### MATERIAL FOR THE TASK

··········

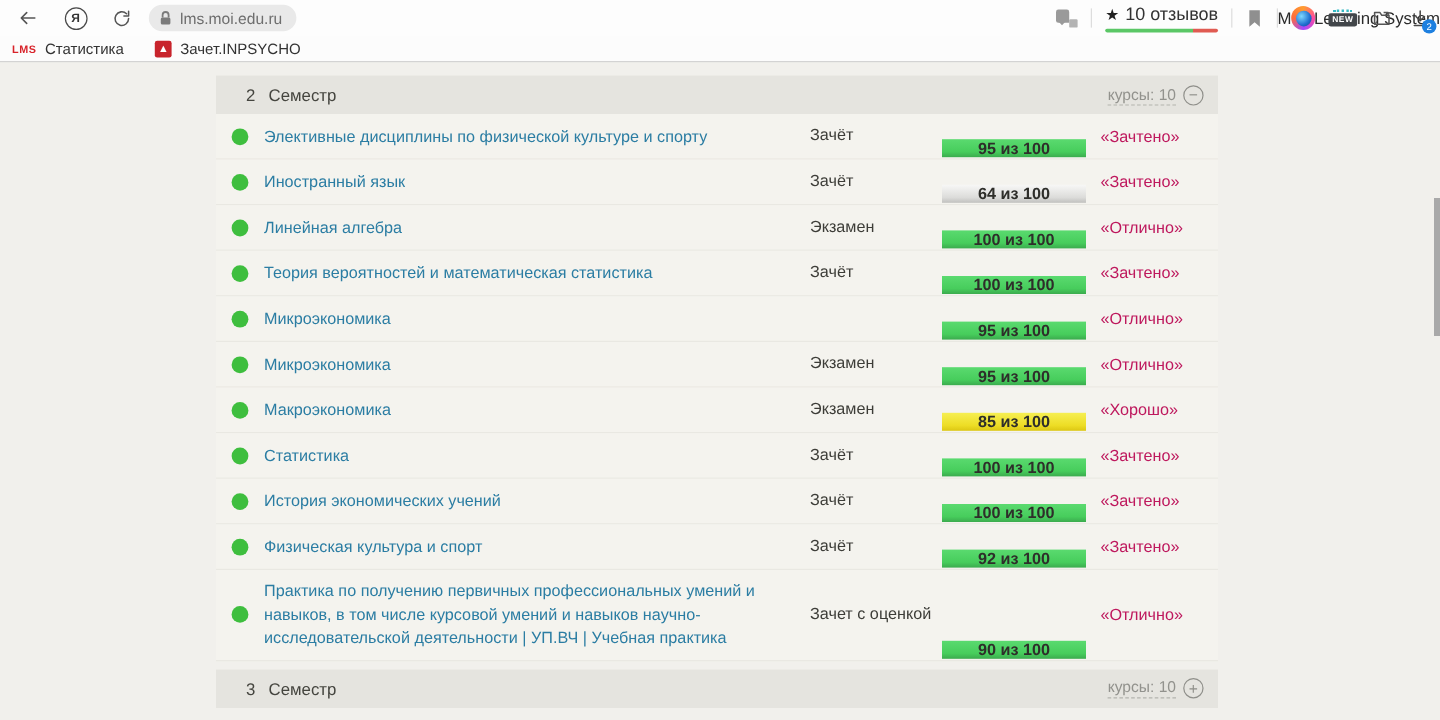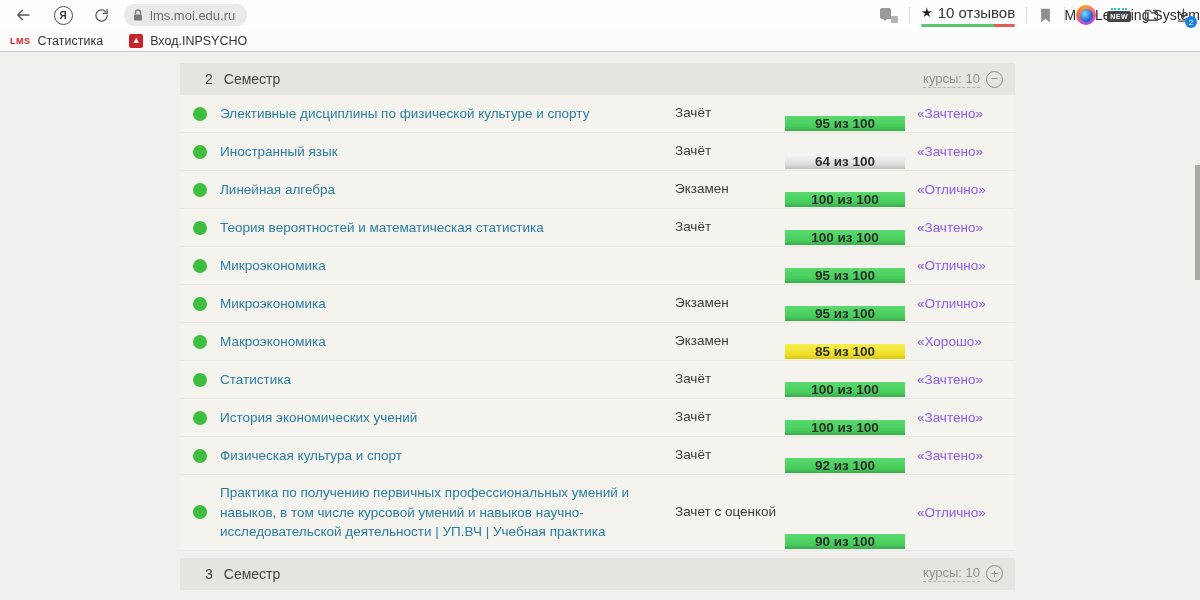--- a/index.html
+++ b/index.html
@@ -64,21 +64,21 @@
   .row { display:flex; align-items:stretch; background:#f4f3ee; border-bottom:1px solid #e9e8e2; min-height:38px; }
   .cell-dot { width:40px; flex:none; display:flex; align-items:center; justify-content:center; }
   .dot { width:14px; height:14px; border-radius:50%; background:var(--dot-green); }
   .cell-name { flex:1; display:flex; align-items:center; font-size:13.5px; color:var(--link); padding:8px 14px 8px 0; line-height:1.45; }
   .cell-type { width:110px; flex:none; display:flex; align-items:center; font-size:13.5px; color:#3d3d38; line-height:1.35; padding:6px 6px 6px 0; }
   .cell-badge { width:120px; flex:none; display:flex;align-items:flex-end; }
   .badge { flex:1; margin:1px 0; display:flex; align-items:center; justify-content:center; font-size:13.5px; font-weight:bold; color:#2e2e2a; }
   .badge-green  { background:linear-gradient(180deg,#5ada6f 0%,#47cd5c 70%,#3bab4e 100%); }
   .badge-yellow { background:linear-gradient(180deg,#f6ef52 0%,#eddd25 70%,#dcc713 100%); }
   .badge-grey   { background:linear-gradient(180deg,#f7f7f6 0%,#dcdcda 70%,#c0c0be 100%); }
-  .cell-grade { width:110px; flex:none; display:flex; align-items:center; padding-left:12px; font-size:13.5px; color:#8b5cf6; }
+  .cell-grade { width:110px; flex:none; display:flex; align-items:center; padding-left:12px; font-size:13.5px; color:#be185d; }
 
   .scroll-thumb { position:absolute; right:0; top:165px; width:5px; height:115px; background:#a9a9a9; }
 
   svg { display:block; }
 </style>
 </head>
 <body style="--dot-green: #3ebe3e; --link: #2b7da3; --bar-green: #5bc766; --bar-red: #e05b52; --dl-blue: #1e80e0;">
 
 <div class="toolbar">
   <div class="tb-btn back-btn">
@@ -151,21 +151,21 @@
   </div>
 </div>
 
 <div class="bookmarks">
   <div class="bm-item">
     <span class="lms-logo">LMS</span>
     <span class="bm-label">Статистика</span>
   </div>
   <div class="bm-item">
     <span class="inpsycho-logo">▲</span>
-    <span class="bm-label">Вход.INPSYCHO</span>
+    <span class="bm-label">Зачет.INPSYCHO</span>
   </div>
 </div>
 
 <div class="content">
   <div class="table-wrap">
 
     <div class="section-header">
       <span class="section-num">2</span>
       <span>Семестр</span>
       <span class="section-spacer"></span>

··········

### WHAT TO PRODUCE
Please transcribe the whole listing above exactly, with the images left out.

### SOLUTION FOR THIS TASK
--- a/index.html
+++ b/index.html
@@ -64,21 +64,21 @@
   .row { display:flex; align-items:stretch; background:#f4f3ee; border-bottom:1px solid #e9e8e2; min-height:38px; }
   .cell-dot { width:40px; flex:none; display:flex; align-items:center; justify-content:center; }
   .dot { width:14px; height:14px; border-radius:50%; background:var(--dot-green); }
   .cell-name { flex:1; display:flex; align-items:center; font-size:13.5px; color:var(--link); padding:8px 14px 8px 0; line-height:1.45; }
   .cell-type { width:110px; flex:none; display:flex; align-items:center; font-size:13.5px; color:#3d3d38; line-height:1.35; padding:6px 6px 6px 0; }
   .cell-badge { width:120px; flex:none; display:flex;align-items:flex-end; }
   .badge { flex:1; margin:1px 0; display:flex; align-items:center; justify-content:center; font-size:13.5px; font-weight:bold; color:#2e2e2a; }
   .badge-green  { background:linear-gradient(180deg,#5ada6f 0%,#47cd5c 70%,#3bab4e 100%); }
   .badge-yellow { background:linear-gradient(180deg,#f6ef52 0%,#eddd25 70%,#dcc713 100%); }
   .badge-grey   { background:linear-gradient(180deg,#f7f7f6 0%,#dcdcda 70%,#c0c0be 100%); }
-  .cell-grade { width:110px; flex:none; display:flex; align-items:center; padding-left:12px; font-size:13.5px; color:#8b5cf6; }
+  .cell-grade { width:110px; flex:none; display:flex; align-items:center; padding-left:12px; font-size:13.5px; color:#be185d; }
 
   .scroll-thumb { position:absolute; right:0; top:165px; width:5px; height:115px; background:#a9a9a9; }
 
   svg { display:block; }
 </style>
 </head>
 <body style="--dot-green: #3ebe3e; --link: #2b7da3; --bar-green: #5bc766; --bar-red: #e05b52; --dl-blue: #1e80e0;">
 
 <div class="toolbar">
   <div class="tb-btn back-btn">
@@ -151,21 +151,21 @@
   </div>
 </div>
 
 <div class="bookmarks">
   <div class="bm-item">
     <span class="lms-logo">LMS</span>
     <span class="bm-label">Статистика</span>
   </div>
   <div class="bm-item">
     <span class="inpsycho-logo">▲</span>
-    <span class="bm-label">Вход.INPSYCHO</span>
+    <span class="bm-label">Зачет.INPSYCHO</span>
   </div>
 </div>
 
 <div class="content">
   <div class="table-wrap">
 
     <div class="section-header">
       <span class="section-num">2</span>
       <span>Семестр</span>
       <span class="section-spacer"></span>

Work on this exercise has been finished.